FIX activation. (A) FIX contains (from the N-terminus) a Gla domain (green), 2 epidermal growth factor (EGF) domains (red), an activation peptide (AP; gray bar), and a catalytic (CAT) domain (white). FIX is converted to FIXaβ by cleavage after Arg145 and Arg180, releasing the AP. FVIIa/TF initially cleaves FIX after Arg145 to form the intermediate FIXα, with subsequent cleavage after Arg180 to form FIXaβ (bold arrows). White three-fourths circle represents the active catalytic domain of FIXaβ. During this reaction, FIXα accumulates before formation of FIXaβ. FXIa also cleaves FIX initially after Arg145; however, no FIXα accumulates. Initial cleavage of zymogen FIX after Arg180 to generate the intermediate FIXaα appears to be a minor reaction (thin arrows). (B-C) Reducing Western blots of FIX (100nM) activated by 1nM FVIIa/TF (B) or FXIa (C) over 30 minutes (time indicated between panels).
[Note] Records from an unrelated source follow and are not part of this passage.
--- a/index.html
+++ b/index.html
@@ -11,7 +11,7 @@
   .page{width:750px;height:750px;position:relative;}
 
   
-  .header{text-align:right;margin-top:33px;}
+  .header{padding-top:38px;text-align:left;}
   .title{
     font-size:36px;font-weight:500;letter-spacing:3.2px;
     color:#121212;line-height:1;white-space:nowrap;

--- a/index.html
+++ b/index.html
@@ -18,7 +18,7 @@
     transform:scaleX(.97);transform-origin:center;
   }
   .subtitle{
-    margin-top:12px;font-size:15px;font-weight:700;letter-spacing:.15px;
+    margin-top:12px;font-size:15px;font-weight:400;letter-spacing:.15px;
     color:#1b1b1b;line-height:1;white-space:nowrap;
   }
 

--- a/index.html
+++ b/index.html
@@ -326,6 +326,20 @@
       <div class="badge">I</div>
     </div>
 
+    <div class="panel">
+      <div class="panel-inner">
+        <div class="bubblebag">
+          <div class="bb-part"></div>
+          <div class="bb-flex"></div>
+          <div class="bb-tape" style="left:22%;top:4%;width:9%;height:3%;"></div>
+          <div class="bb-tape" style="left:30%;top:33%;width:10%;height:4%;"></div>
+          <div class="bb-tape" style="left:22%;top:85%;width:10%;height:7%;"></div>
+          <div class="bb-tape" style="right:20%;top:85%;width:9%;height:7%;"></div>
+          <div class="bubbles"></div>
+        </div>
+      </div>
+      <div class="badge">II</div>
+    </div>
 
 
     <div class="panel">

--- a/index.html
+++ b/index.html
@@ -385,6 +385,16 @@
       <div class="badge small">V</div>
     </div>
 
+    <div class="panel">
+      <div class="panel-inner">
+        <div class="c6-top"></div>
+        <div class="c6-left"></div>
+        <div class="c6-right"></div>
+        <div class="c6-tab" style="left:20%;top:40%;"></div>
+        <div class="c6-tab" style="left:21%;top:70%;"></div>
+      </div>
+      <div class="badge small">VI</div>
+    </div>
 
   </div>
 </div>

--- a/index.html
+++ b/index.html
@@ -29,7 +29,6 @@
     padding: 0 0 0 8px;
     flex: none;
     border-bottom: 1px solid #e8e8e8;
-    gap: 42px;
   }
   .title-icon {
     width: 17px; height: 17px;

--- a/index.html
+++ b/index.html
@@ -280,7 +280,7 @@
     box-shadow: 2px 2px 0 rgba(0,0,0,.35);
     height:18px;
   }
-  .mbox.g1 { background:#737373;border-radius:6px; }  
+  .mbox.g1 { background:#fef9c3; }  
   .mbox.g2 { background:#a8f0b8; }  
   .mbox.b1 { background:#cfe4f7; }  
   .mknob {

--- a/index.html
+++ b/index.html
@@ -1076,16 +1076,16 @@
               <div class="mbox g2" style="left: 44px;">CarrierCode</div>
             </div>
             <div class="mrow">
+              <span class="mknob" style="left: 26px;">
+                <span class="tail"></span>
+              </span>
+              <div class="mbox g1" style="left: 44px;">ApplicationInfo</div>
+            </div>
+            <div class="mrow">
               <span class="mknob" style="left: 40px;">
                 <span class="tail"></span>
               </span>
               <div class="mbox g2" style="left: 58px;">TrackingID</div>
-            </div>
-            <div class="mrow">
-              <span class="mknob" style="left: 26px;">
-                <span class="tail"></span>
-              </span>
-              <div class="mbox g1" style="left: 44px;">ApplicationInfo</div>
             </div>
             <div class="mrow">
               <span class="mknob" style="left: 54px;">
Markers at the right indicate migration of standards for zymogen FIX (FIX), the large fragment of FIXα (FIXα), the heavy chain (HC) of FIXaβ, and the light chain (LC) of FIXα or FIXaβ. No FIXα accumulates during activation by FXIa.

Figure 8

Platelet-binding site on FXI. The locations of 2 residues (Ser248 and Arg250 in black), that probably form a GPIb platelet-binding site on the FXI A3 domain (orange), are shown relative to residues that form the heparin-binding site (Ly252, Lys253, and Lys255 in blue). Ser248 forms hydrogen bonds with Asp194 and Thr249, which are probably disrupted in the hereditary FXI mutation Ser248Gln. The adjacent A2 domain is shown in light blue. The position of an N-linked glycan moiety attached to residue Asn108 of the A2 domain is shown in yellow and red.